Purpose of review In 2010, a new classification of the congenital ichthyoses was published. At the time, the causative genes were known in many but not all instances. The goal of this review is to provide an update on molecular and clinical findings in congenital ichthyosis and to revise evidence-based and emerging treatments. Recent findings Mutations in genes encoding for desmosomal components have recently been shown to cause three clinically overlapping entities: peeling skin disease; severe dermatitis, multiple allergies and metabolic wasting syndrome; and Netherton syndrome.

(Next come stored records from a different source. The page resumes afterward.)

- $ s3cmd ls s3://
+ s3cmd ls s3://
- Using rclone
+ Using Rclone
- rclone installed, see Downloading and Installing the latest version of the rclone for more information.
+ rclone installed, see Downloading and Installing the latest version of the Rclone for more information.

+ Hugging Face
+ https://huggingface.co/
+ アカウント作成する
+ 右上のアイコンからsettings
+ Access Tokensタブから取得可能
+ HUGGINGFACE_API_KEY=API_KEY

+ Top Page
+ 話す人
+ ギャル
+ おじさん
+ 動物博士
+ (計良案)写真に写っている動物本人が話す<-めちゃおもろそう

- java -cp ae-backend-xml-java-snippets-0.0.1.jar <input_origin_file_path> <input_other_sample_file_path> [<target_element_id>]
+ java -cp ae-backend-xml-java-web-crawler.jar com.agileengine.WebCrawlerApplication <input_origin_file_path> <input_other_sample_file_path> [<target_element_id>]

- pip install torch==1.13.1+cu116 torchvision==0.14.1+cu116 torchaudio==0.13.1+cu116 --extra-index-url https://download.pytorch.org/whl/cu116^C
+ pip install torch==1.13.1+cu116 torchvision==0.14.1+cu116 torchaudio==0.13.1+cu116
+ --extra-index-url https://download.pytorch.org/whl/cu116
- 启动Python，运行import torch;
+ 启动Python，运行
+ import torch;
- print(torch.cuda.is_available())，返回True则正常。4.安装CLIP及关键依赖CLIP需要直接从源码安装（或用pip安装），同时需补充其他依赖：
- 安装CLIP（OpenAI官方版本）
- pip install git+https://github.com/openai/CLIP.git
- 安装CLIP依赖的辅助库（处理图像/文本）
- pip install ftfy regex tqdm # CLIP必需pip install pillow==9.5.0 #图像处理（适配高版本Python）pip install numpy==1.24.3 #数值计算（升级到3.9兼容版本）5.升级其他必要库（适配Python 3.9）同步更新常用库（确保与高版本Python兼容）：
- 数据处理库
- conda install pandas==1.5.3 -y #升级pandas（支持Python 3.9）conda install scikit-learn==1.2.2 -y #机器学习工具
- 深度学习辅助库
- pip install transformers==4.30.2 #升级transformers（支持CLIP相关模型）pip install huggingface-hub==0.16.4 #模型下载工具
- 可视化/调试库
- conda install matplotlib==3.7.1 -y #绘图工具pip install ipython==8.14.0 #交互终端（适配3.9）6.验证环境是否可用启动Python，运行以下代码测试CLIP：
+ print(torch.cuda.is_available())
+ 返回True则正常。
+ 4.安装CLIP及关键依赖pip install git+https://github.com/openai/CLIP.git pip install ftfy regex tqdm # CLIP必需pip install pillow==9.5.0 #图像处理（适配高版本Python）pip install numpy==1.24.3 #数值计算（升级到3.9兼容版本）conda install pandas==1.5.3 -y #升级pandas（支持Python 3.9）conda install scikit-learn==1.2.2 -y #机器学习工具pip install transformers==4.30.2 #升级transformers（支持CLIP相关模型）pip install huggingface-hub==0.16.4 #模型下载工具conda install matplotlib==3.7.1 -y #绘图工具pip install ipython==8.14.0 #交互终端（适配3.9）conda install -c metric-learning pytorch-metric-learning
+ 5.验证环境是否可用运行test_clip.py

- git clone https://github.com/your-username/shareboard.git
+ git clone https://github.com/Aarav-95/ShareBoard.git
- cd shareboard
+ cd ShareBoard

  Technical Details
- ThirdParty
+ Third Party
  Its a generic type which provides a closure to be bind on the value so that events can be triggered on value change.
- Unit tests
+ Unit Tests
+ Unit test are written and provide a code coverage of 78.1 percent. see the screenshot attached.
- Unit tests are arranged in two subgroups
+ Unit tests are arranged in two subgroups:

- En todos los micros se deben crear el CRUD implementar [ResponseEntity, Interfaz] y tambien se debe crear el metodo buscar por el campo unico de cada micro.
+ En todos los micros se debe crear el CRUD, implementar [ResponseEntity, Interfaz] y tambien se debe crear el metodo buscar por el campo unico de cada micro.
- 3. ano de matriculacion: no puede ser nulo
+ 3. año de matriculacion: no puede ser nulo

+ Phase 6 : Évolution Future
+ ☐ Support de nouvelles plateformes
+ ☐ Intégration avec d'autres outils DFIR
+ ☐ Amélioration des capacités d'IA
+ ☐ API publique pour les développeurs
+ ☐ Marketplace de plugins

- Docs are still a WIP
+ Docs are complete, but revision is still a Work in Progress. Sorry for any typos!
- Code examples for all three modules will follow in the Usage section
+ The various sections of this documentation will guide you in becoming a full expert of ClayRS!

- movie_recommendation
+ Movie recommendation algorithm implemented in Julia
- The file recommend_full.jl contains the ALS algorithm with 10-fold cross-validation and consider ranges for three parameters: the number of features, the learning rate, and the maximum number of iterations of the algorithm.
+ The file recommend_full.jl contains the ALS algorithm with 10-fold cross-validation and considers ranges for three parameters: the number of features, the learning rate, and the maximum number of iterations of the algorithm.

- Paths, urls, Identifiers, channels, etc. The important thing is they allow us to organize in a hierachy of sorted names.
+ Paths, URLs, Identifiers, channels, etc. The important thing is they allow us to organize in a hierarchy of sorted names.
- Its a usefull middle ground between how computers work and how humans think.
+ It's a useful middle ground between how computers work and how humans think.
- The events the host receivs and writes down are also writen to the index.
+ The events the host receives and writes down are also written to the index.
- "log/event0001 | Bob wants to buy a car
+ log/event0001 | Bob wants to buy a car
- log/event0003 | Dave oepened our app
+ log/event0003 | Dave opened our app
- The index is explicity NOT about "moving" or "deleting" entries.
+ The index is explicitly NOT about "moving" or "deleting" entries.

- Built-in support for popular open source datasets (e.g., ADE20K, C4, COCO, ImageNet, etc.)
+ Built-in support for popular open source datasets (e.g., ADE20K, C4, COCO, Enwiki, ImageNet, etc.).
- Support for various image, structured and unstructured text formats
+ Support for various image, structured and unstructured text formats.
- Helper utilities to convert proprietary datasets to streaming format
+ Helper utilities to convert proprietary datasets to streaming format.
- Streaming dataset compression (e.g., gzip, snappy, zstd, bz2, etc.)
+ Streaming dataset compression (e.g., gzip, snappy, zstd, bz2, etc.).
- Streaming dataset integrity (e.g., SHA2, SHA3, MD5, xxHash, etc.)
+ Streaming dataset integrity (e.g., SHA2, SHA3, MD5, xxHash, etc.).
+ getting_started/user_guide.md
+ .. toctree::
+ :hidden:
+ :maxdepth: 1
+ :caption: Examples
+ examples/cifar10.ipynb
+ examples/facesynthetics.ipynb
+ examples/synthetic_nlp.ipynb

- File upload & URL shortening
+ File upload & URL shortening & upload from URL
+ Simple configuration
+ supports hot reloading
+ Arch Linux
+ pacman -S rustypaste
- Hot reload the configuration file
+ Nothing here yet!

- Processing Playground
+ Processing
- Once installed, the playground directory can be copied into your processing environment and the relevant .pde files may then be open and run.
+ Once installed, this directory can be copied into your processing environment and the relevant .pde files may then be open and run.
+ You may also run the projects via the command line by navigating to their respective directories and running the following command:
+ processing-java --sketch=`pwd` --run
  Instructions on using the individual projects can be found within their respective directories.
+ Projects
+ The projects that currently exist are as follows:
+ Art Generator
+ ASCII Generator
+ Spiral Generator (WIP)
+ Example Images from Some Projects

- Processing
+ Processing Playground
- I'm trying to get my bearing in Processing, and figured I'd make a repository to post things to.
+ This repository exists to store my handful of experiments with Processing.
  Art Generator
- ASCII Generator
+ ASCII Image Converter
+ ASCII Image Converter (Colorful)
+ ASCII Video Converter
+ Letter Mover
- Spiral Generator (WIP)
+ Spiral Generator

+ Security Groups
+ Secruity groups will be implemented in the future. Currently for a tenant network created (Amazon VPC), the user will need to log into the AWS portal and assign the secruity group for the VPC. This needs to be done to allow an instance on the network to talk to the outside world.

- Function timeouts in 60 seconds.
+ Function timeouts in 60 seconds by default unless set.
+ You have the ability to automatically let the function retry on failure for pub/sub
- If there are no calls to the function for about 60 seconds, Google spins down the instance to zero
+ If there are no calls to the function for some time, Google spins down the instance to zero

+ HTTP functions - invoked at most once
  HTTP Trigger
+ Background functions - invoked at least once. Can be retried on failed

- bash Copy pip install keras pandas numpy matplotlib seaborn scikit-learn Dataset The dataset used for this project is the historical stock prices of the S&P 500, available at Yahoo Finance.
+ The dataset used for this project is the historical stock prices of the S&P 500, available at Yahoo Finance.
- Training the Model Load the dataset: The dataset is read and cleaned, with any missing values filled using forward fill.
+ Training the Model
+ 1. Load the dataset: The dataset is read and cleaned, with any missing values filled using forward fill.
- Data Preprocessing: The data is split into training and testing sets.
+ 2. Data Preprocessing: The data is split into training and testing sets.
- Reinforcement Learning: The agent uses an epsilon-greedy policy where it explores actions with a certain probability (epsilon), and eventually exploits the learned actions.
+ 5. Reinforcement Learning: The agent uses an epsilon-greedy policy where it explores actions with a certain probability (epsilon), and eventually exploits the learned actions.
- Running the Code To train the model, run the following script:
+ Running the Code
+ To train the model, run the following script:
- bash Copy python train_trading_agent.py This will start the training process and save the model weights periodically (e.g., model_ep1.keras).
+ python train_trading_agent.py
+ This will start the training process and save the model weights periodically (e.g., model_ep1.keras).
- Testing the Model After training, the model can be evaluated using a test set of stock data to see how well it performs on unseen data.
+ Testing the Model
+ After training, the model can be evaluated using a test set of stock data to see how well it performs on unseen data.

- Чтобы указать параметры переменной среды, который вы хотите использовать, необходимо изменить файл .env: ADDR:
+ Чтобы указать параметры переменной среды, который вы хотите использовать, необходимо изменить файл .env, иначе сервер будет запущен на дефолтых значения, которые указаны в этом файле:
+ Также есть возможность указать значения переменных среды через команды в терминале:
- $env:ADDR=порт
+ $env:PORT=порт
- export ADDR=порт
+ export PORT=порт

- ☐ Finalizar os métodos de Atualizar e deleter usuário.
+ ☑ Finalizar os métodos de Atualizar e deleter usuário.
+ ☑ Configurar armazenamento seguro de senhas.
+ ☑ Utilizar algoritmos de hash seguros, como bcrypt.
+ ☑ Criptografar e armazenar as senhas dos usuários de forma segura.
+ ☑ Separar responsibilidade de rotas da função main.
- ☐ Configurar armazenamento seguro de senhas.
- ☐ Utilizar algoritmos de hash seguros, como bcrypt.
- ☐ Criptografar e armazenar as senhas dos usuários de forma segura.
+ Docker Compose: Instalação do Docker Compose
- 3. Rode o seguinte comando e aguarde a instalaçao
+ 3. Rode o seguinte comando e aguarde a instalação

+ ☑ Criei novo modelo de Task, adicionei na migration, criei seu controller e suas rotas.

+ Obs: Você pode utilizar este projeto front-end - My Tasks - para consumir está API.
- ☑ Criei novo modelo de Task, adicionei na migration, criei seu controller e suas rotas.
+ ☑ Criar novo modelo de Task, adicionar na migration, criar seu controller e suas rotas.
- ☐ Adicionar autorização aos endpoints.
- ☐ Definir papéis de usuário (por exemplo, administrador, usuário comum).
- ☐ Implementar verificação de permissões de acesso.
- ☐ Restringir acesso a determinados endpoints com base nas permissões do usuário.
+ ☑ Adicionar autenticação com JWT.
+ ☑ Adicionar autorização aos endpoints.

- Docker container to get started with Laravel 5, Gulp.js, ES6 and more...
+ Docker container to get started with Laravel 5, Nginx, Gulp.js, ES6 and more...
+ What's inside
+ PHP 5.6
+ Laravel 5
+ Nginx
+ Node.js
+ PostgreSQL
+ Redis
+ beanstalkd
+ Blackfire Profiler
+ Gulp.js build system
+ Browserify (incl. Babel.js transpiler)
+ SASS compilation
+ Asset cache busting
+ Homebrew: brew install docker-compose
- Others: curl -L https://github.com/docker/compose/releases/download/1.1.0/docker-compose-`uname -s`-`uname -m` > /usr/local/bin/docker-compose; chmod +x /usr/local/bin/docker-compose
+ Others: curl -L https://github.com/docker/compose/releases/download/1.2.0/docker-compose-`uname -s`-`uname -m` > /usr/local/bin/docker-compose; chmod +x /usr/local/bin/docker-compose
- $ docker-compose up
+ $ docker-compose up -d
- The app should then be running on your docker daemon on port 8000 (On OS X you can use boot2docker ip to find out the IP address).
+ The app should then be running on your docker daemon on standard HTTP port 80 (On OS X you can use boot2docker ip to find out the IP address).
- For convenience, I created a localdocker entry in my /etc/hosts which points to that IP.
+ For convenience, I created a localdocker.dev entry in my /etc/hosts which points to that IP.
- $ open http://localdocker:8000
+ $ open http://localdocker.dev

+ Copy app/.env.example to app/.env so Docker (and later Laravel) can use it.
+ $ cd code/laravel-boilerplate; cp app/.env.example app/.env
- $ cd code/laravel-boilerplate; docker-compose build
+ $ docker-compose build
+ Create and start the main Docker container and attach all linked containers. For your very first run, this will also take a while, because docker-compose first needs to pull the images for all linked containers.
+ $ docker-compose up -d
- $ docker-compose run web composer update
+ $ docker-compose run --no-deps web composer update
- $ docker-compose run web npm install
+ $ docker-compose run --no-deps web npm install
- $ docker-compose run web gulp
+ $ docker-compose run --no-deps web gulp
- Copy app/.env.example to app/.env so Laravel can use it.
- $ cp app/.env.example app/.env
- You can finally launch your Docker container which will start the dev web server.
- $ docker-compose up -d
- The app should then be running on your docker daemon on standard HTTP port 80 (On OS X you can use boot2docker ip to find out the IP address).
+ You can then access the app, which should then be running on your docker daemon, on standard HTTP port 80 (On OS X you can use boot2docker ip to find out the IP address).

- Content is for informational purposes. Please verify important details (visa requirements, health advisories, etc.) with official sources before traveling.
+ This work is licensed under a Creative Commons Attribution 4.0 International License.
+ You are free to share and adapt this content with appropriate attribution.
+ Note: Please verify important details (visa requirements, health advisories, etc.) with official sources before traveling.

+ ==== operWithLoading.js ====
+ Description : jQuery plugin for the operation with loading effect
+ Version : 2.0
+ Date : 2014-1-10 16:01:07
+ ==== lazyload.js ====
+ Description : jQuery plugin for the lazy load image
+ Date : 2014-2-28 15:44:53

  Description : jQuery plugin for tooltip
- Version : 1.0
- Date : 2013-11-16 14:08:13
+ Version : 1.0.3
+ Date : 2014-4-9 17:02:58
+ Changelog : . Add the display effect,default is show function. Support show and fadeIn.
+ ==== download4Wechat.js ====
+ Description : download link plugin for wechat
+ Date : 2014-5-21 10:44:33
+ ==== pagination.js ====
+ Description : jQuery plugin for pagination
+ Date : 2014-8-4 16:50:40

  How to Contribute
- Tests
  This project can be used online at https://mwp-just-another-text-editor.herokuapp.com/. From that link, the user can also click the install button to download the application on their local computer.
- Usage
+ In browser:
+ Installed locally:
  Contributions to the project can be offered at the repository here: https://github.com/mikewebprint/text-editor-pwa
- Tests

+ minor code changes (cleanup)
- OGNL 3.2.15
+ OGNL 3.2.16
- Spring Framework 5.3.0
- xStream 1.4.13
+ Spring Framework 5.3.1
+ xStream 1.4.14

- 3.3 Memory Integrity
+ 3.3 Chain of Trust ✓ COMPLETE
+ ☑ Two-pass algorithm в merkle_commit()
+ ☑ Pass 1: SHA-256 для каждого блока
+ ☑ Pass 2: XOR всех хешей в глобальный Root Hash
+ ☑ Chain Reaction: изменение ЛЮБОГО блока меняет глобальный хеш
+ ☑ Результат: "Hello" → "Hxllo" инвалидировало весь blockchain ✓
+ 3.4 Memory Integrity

Mutations in keratin 10 have been identified as the cause of ichthyosis with confetti, a rare form of ichthyosis characterized by severe erythroderma in which healthy spots gradually develop since childhood. There is no curative treatment for the congenital ichthyoses. A recent systematic review of randomized clinical trials of ichthyosis treatments revealed that research evidence of therapy is poor. Summary The expanding phenotype and genotype of the ichthyoses facilitates accurate clinical diagnosis and permits a deeper knowledge of the epidermal pathophysiology. Although curative treatment is yet to come, N-acetylcysteine has recently been added to the therapeutic armamentarium and topical enzyme replacement therapy has emerged as a promising alternative in TG1-deficient individuals.